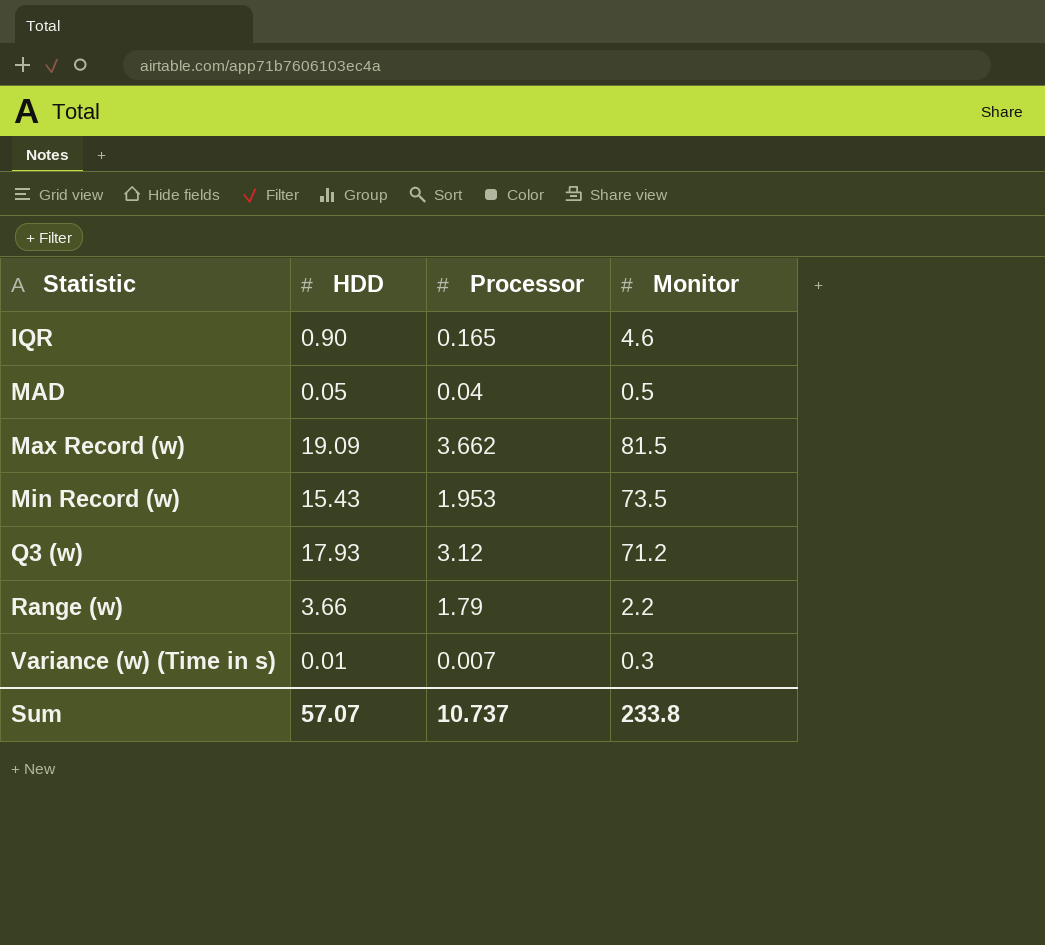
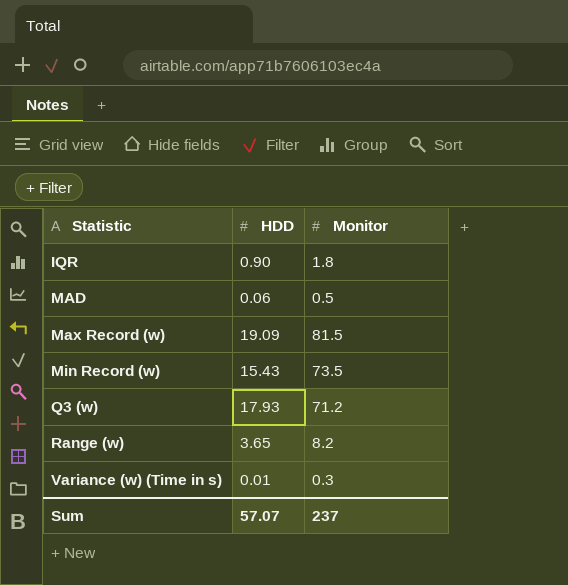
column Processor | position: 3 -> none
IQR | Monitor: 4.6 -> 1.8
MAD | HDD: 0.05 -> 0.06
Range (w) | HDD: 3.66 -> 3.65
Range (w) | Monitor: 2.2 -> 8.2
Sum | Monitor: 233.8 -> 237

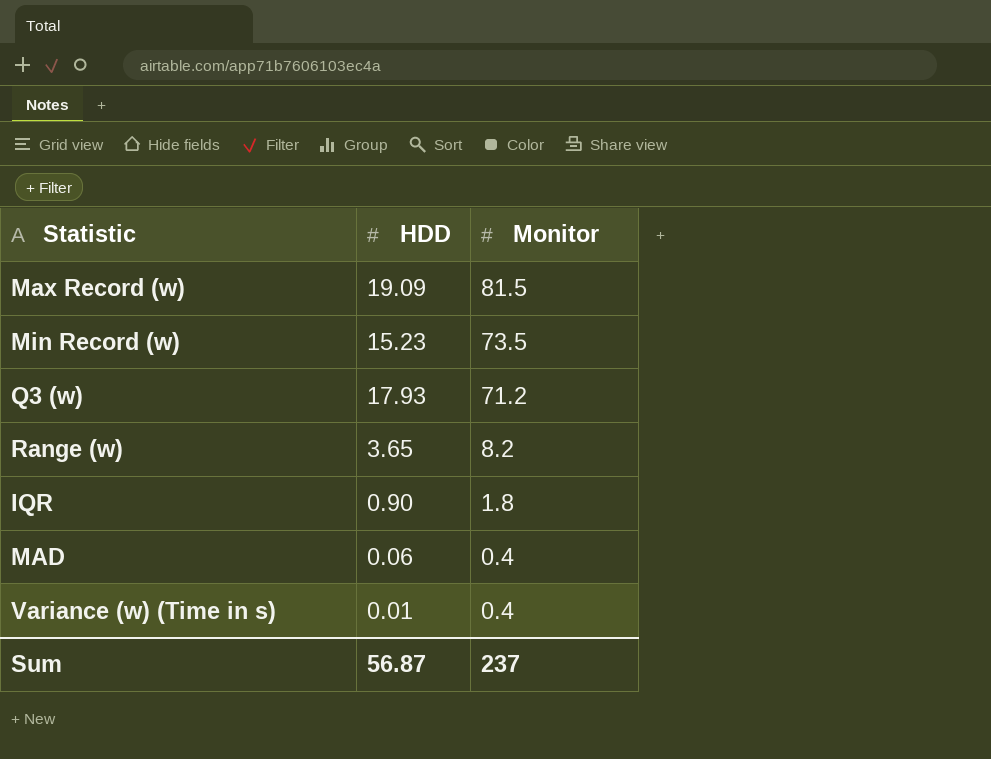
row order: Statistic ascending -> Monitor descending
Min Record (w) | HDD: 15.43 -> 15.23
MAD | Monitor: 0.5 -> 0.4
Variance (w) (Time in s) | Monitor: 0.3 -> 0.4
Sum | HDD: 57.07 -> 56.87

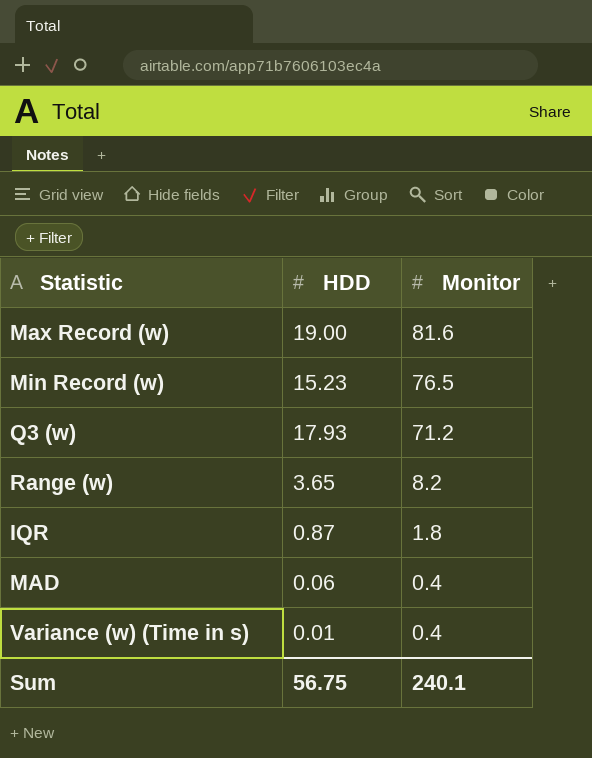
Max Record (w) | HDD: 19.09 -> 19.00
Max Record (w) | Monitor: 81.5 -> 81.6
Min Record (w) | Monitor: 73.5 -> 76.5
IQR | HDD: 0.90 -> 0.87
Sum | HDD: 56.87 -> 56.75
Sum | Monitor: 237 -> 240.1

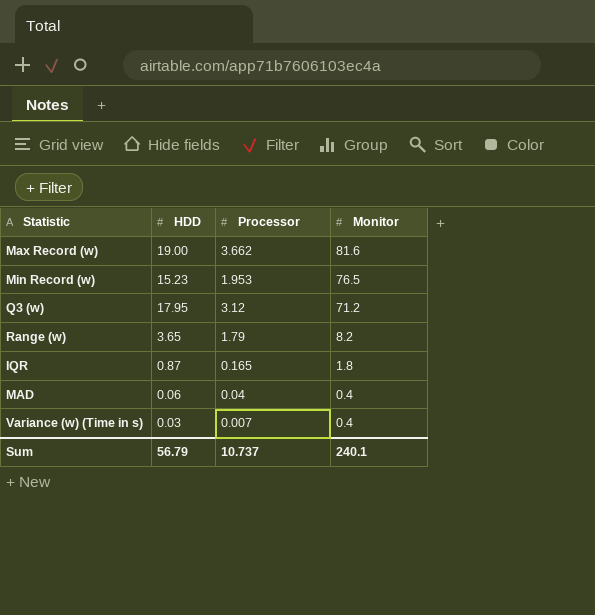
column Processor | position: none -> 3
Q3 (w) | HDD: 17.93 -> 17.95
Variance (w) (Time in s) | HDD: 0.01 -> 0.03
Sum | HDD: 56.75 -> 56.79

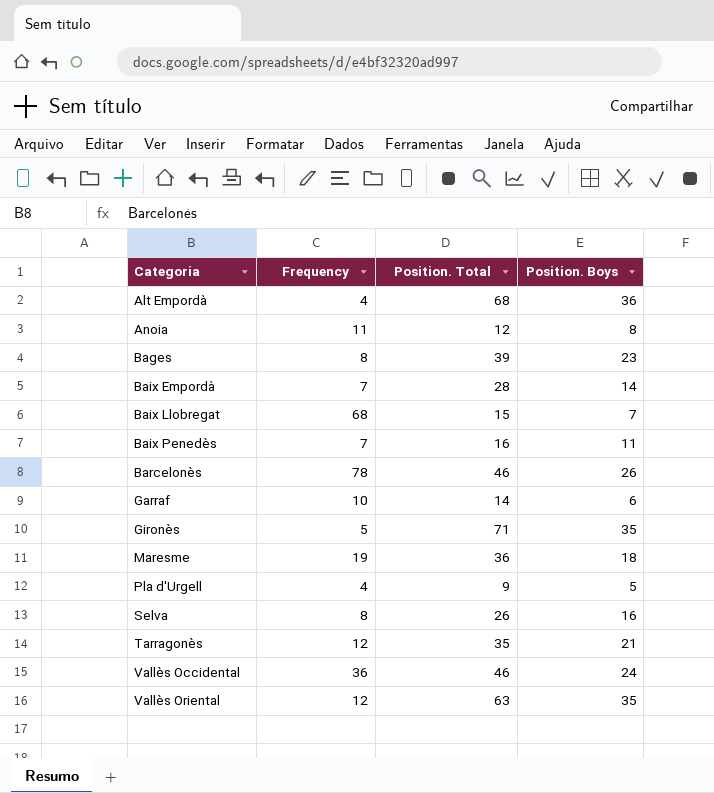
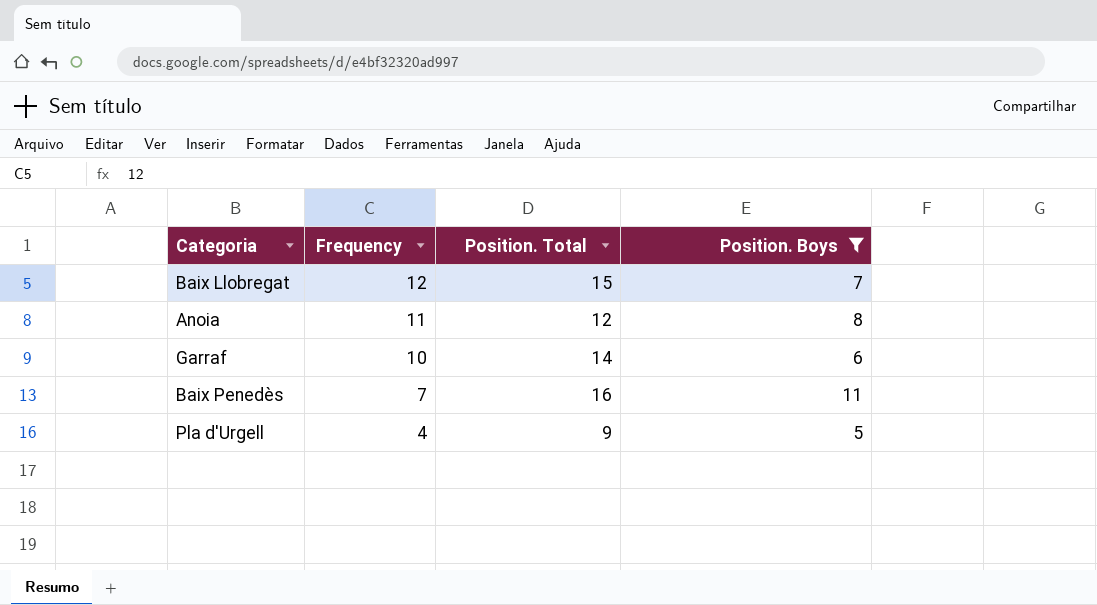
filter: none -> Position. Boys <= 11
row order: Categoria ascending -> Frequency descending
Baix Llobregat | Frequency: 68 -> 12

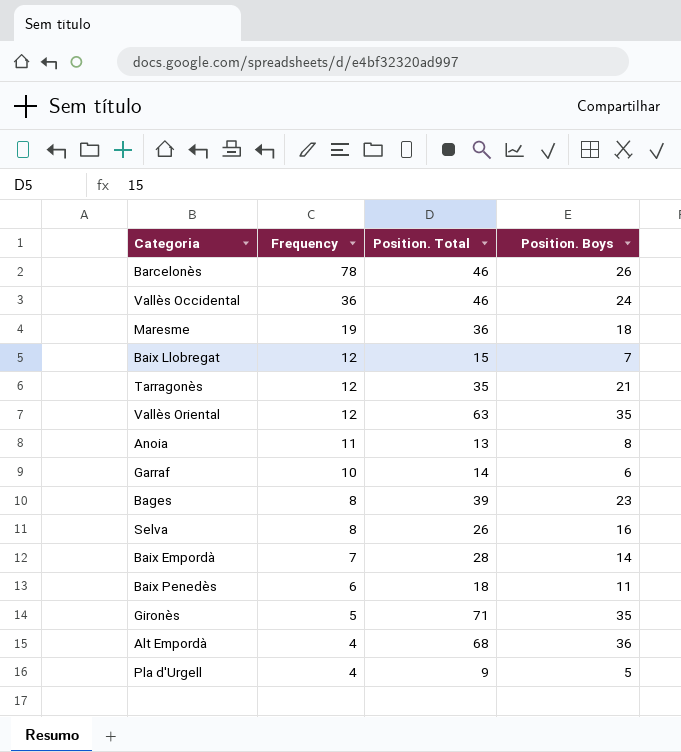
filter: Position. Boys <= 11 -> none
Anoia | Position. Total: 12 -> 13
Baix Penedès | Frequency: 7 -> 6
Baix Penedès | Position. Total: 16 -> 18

··········

*EXERCISE DIRECTIONS:* Reproduce every record above exactly, omitting the pictures.

*SOLUTION FOR THIS PROBLEM:*
column Processor | position: 3 -> none
IQR | Monitor: 4.6 -> 1.8
MAD | HDD: 0.05 -> 0.06
Range (w) | HDD: 3.66 -> 3.65
Range (w) | Monitor: 2.2 -> 8.2
Sum | Monitor: 233.8 -> 237

row order: Statistic ascending -> Monitor descending
Min Record (w) | HDD: 15.43 -> 15.23
MAD | Monitor: 0.5 -> 0.4
Variance (w) (Time in s) | Monitor: 0.3 -> 0.4
Sum | HDD: 57.07 -> 56.87

Max Record (w) | HDD: 19.09 -> 19.00
Max Record (w) | Monitor: 81.5 -> 81.6
Min Record (w) | Monitor: 73.5 -> 76.5
IQR | HDD: 0.90 -> 0.87
Sum | HDD: 56.87 -> 56.75
Sum | Monitor: 237 -> 240.1

column Processor | position: none -> 3
Q3 (w) | HDD: 17.93 -> 17.95
Variance (w) (Time in s) | HDD: 0.01 -> 0.03
Sum | HDD: 56.75 -> 56.79

filter: none -> Position. Boys <= 11
row order: Categoria ascending -> Frequency descending
Baix Llobregat | Frequency: 68 -> 12

filter: Position. Boys <= 11 -> none
Anoia | Position. Total: 12 -> 13
Baix Penedès | Frequency: 7 -> 6
Baix Penedès | Position. Total: 16 -> 18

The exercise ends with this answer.